# RSA Securid Software Token on FreeBSD?



## btomza (Jan 30, 2017)

Hi All,

has anybody installed something similar to RSA Securid Software Tokens on FreeBSD? (https://www.rsa.com/en-us/products/identity-and-access-management/securid-software-tokens)

It's an app for two factor authentification... could easy-rsa work? any ideas, suggestions?

Thanks,
Alberto


----------



## IPTRACE (Jan 30, 2017)

I wrote some time ago an article about OTP (one time password) for SSH in BSD Magazine https://bsdmag.org (issue 12/2013).
If it's similar to your needs it can help you.
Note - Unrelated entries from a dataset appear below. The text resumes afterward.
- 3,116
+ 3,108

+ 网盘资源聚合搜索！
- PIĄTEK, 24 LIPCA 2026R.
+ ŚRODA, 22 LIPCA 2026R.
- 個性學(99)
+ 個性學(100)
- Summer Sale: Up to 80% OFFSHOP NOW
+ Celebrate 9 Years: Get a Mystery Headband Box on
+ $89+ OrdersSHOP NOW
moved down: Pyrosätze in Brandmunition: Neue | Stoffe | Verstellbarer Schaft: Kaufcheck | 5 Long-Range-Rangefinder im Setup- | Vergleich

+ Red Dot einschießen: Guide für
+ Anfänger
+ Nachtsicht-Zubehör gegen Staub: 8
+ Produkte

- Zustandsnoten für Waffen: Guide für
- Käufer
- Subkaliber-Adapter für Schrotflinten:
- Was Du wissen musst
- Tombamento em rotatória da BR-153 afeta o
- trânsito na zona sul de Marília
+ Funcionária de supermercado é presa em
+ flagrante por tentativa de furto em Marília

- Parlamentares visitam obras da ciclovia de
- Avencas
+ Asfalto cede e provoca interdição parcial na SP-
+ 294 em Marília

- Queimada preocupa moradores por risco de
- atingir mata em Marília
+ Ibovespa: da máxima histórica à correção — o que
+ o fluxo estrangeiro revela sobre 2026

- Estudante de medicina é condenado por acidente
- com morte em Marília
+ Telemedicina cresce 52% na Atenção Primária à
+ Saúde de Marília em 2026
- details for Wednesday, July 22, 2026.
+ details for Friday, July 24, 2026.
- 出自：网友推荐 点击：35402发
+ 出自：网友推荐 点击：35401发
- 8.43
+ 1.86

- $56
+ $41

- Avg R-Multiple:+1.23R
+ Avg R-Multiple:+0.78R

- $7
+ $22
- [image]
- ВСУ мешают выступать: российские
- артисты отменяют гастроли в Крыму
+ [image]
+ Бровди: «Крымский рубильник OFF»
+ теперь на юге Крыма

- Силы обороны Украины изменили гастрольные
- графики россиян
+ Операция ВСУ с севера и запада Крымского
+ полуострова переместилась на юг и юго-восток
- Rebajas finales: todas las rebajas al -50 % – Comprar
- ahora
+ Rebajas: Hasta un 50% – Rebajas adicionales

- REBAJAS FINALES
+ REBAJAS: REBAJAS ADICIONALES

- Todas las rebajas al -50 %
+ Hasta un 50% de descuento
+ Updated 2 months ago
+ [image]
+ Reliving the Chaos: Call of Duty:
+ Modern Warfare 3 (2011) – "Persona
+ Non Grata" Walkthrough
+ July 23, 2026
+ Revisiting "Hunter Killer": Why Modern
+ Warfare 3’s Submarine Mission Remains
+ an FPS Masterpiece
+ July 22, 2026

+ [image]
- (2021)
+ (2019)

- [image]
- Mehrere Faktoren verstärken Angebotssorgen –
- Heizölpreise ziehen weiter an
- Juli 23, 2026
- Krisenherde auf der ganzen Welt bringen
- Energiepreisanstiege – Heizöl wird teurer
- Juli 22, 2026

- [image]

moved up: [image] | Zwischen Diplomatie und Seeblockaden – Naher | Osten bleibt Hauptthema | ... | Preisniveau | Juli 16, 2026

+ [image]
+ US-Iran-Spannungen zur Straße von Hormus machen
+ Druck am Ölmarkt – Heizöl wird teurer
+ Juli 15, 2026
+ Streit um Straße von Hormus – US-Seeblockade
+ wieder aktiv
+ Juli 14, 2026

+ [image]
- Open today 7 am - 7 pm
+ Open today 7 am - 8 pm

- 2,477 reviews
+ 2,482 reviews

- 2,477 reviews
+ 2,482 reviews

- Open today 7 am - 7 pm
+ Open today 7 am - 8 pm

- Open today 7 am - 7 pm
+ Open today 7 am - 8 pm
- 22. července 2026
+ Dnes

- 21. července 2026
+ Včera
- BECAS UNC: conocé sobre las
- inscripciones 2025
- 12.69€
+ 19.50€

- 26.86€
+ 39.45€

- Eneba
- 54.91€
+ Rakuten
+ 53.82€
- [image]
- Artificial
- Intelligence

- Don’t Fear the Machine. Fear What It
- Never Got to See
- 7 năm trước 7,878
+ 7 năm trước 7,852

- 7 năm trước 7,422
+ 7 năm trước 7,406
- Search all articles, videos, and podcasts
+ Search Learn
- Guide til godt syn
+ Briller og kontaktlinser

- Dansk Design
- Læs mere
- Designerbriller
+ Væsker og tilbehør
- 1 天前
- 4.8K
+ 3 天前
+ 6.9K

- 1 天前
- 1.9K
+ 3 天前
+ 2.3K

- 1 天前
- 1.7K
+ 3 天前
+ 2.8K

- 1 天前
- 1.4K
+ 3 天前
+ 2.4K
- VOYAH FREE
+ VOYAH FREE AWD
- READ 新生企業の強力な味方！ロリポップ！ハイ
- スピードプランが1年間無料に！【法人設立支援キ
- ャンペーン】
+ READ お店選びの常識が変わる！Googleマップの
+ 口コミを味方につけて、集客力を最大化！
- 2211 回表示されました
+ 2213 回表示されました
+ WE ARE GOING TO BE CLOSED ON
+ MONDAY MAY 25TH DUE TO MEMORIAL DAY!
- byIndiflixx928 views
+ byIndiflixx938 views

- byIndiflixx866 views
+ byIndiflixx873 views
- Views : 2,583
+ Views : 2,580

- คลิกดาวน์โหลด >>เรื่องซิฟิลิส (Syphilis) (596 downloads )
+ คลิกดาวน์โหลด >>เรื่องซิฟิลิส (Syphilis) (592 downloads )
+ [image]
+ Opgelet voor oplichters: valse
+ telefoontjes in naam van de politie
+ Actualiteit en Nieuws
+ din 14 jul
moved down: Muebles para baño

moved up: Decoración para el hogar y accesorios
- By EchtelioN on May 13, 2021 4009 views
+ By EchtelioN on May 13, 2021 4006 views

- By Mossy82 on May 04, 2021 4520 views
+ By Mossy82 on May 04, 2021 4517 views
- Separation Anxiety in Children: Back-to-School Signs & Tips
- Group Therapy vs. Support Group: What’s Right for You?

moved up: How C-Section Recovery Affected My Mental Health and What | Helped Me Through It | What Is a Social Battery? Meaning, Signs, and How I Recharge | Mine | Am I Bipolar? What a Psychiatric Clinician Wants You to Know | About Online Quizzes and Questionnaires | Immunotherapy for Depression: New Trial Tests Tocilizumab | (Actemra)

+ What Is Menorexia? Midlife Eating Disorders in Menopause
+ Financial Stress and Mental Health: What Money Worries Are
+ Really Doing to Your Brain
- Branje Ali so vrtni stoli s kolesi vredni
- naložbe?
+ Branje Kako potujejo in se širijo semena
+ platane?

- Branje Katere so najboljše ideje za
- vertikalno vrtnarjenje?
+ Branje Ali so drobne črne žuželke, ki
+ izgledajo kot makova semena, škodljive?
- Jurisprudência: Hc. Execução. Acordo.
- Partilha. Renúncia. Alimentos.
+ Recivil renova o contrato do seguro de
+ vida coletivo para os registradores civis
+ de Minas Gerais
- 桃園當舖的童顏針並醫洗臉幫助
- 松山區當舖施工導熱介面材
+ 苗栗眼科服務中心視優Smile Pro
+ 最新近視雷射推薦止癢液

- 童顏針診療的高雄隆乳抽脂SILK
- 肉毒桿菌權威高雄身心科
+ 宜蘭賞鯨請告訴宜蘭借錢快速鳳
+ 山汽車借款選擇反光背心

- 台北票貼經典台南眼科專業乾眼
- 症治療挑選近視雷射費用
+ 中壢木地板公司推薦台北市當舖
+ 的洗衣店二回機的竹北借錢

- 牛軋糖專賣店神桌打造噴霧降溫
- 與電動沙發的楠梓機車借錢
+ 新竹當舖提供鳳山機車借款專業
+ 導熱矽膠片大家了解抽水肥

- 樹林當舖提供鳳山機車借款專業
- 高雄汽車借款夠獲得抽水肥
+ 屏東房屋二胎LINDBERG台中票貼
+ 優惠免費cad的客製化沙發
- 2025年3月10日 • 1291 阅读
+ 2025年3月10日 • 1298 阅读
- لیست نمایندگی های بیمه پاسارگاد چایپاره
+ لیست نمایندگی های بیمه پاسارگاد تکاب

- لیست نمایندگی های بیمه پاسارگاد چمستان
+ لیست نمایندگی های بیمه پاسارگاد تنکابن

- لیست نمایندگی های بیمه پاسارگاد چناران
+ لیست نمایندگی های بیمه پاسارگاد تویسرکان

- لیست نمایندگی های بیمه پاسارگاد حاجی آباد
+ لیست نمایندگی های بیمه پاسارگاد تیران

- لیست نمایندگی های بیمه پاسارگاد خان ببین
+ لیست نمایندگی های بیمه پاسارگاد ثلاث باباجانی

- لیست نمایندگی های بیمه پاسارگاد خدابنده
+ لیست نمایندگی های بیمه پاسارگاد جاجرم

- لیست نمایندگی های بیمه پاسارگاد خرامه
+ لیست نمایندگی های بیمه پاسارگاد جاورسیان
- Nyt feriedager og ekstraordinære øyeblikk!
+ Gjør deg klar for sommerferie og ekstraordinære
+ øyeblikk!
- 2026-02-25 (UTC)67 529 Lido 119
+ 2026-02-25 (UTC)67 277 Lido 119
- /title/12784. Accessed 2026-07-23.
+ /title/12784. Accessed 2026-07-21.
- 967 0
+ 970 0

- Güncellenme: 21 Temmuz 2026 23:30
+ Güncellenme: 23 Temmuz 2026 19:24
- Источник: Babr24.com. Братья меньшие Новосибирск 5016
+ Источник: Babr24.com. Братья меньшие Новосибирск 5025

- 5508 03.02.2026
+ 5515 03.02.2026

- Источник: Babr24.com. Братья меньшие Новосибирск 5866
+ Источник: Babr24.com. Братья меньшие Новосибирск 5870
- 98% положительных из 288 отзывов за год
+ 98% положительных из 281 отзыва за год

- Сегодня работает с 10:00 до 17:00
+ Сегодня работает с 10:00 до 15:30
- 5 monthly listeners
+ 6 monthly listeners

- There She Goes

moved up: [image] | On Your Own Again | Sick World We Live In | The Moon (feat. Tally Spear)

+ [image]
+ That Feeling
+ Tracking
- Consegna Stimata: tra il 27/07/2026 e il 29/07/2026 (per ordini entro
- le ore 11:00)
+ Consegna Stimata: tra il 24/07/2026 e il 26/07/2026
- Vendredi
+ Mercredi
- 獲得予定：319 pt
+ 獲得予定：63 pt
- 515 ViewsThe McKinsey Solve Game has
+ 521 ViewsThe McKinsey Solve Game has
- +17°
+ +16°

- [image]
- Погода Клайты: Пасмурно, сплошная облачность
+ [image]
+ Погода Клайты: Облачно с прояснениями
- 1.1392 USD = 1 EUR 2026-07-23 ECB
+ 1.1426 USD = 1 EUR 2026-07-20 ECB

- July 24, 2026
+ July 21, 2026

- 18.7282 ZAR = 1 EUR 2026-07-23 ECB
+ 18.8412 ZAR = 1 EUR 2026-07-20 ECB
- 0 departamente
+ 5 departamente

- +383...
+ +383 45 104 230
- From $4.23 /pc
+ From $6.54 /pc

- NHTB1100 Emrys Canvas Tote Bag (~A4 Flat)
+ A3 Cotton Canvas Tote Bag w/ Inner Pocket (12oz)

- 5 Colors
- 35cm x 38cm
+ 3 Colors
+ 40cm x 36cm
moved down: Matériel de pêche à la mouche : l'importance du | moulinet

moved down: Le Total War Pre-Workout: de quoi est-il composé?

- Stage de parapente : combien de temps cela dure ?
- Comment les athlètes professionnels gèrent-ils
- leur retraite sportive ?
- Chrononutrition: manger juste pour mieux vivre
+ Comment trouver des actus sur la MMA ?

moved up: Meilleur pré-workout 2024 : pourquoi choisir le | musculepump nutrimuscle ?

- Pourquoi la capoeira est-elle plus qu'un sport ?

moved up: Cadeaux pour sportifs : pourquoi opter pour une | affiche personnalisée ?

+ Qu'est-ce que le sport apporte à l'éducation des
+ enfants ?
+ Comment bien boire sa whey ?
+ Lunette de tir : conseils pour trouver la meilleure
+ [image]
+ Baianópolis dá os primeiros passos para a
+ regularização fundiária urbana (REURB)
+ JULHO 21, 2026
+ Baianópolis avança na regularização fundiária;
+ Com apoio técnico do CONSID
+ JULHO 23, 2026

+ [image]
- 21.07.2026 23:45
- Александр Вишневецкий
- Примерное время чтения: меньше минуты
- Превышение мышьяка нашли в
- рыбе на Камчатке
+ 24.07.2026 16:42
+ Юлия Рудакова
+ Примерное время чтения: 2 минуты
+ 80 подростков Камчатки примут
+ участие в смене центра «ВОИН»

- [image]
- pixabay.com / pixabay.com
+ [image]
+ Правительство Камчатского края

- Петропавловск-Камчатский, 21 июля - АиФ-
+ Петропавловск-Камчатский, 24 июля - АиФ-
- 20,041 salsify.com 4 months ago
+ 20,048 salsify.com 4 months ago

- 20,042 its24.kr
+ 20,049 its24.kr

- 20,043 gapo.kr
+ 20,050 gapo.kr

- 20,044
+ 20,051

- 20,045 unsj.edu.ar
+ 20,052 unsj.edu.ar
Rewrote article I've found here.
https://www.ixsystems.com/blog/how-secure-can-secure-shell-ssh-be-one-time-password-aka-otp/


----------



## btomza (Jan 30, 2017)

Thanks for your answer IPTRACE, anyway... I think it won't work... but I'll keep it in mind


----------



## btomza (Feb 3, 2017)

Finally I'm using wine to run it....


----------



## gordon@ (Feb 9, 2017)

Depends on what you are trying to do. I use security/pam_google_authenticator on my publicly accessible server to require TOTP 2FA. Another option would be something like a Yubikey. I've got a Yubikey 4 setup in PIV mode that use store my SSH key on.


----------



## uchman (Jul 5, 2017)

btomza said:


> Hi All,
> 
> has anybody installed something similar to RSA Securid Software Tokens on FreeBSD? (https://www.rsa.com/en-us/products/identity-and-access-management/securid-software-tokens)
> 
> ...


Why would you use something that is not natively supported by FreeBSD? I guess its you employer that use this solution or something?

Otherwise there is a lot of other solutions for secure logins. Consider TOTP, smart cards or ssh certificates (or combinations)
https://framkant.org/2016/10/setting-up-a-ssh-certificate-authority-ca/
https://framkant.org/2015/11/using-smart-card-enabled-yubikey-for-ssh-authentication-in-freebsd/


----------